Inverse operation of the make_inte_spec routine. The inter-spectrum created is a 3-dimensional numpy matrix. Routine steps:

  • extraction of pairs of order numbers or nodes and components i and j, depending on whether the inter-spectrum is physical or modal, with extr_nume_order,

      • coupl_ddl = [(“N1_DX”,”N1_DY”)… (“N10_DZ”,”N10_DZ”)],

  • or coupl_ddl = [(1,2)…(10,10)],

  • extraction of the number of discretization frequencies (nb_freq),

  • the set function allows you to retrieve the order numbers in a list containing only one occurrence of each; it can be useful for sizing non-square inter-spectra, for example, the FRF and coherence functions created in CALC_SPEC; this feature is however not currently used by the signal processing tab; in this one, the inter-spectrum functions are extracted by RECU_FONCTION, and no operations are performed matrices on the matrices; we therefore temporarily add a check on the equality between the number of rows and columns,

  • association with a result concept and extraction of active DDL (self.nume_phy),

  • checking the consistency between the size of the nume_phy and the size of the inter-spectrum,

  • production of a list of string pairs to index the functions of the inter-spectrum in Python: NOEUDS_CMP_X or NUME_ORDRE_X, depending on how the inter-spectrum was manufactured in Aster (coupl_ddl),

  • extraction of functions in python format; depending on how the inter-spectrum was defined, the functions may not be directly accessible in the database from the data of its name; the alternative solution is to use RECU_FONCTION,

  • for the inter-spectrum indexed by the names of the nodes and the associated components, the coherence is checked with the self.nume_phy; if the inter-spectrum is only defined by its order numbers, the user must ensure this coherence himself.

The extr_freq routine works in an identical manner to recover only the discretization frequencies.

3.6. Tempo class#

The purpose of this class is to encapsulate concepts that contain tables of time variable functions. The methods in this class are quite similar to those in the InterSpectre class. The time functions are intended to be used by the CALC_SPEC operator.
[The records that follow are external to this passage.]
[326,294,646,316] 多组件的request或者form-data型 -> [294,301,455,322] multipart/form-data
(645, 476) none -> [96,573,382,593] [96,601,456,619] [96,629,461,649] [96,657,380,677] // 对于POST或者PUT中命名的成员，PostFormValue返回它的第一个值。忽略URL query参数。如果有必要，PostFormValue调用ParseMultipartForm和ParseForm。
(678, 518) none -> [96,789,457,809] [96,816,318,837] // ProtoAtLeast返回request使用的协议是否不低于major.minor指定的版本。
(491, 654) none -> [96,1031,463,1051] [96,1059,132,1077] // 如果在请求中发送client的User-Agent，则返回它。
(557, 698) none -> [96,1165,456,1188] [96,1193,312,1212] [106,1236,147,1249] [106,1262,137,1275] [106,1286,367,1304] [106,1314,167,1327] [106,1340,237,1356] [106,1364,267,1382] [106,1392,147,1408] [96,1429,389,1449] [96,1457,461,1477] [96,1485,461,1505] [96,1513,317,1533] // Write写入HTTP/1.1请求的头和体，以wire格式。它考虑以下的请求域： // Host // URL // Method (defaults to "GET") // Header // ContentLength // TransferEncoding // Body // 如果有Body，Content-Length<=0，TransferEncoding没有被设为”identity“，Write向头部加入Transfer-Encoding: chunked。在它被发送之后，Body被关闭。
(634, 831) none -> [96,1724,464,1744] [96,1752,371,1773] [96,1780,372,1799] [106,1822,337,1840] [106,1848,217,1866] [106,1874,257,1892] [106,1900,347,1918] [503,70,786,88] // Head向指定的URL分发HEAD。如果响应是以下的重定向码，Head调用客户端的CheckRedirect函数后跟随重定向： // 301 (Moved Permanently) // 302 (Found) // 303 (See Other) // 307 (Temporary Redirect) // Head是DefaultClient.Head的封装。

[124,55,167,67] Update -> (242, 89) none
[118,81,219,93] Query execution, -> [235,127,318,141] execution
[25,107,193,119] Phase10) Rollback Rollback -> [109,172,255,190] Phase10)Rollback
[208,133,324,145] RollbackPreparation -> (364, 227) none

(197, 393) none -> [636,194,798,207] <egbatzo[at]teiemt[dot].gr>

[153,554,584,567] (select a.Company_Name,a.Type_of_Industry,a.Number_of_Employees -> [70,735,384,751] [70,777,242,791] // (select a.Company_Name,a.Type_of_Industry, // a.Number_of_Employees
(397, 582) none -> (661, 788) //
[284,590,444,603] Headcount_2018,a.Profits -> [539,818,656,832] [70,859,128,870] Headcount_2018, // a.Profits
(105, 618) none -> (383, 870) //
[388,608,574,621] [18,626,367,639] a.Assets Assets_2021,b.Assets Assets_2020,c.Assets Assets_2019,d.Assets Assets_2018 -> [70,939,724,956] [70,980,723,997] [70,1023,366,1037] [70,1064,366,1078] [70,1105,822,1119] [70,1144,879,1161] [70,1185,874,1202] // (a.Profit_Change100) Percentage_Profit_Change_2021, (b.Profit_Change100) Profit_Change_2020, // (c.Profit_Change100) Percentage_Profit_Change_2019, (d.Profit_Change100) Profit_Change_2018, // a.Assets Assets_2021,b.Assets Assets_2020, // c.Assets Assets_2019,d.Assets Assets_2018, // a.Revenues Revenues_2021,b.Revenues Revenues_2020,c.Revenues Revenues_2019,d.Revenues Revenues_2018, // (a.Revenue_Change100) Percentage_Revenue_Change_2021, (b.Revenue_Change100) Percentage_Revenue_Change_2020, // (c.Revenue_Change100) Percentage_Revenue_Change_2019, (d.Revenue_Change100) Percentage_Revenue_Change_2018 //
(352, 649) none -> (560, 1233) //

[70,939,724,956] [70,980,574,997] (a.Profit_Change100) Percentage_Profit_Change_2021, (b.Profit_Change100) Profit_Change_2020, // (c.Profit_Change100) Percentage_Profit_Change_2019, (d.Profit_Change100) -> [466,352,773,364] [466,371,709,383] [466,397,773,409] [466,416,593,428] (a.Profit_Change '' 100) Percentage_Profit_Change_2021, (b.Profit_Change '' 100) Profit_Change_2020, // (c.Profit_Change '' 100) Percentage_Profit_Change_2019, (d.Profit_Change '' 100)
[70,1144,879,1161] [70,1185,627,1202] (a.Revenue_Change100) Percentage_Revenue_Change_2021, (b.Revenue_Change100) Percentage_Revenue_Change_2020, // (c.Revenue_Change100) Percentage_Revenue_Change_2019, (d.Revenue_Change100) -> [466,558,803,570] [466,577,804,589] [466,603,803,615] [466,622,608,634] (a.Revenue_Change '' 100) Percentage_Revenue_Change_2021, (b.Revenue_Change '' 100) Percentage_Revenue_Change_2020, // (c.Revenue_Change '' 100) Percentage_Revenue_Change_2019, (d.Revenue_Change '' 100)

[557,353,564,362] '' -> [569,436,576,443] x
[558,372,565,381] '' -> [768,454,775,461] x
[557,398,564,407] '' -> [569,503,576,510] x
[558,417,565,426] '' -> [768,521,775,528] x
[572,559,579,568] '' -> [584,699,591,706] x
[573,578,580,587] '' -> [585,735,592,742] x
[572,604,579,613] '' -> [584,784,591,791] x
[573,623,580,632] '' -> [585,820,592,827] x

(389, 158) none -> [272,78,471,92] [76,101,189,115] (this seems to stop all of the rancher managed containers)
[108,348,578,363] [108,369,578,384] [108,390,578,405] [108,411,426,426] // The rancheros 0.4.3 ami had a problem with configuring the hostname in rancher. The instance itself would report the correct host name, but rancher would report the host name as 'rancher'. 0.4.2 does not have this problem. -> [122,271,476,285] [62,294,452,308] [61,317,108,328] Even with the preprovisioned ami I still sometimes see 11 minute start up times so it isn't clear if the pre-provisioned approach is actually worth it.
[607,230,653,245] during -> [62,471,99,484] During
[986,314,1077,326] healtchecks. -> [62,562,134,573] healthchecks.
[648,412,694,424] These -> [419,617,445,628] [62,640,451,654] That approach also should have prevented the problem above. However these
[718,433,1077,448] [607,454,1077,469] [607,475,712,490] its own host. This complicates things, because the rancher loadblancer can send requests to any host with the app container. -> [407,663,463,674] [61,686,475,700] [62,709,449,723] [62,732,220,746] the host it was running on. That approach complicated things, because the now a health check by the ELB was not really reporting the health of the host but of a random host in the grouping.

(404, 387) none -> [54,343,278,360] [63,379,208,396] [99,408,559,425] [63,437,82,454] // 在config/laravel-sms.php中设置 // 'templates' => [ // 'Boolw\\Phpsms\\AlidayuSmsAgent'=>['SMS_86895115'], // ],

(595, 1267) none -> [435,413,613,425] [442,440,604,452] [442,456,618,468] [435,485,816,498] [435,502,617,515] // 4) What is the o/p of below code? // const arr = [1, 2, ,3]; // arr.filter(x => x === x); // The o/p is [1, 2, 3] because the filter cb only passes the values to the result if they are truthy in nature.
It is therefore not necessary to extract the functions in Python format.

3.6.1. Extr_tempo method#

The time samples are indexed by the order numbers, and the measurement number, so as to be able to gather the samples that have been measured simultaneously. The extraction is therefore done by the values method, by looking for the keywords NUME_ORDRE_I, NUME_MES and by making the associated FONCTION names.

3.7. Model class#

This class allows you to encapsulate Aster models. The associated methods make it possible to extract the ascending mesh and all the nume_ddl descendants that depend on this model (there may be several). This class is of little interest in itself.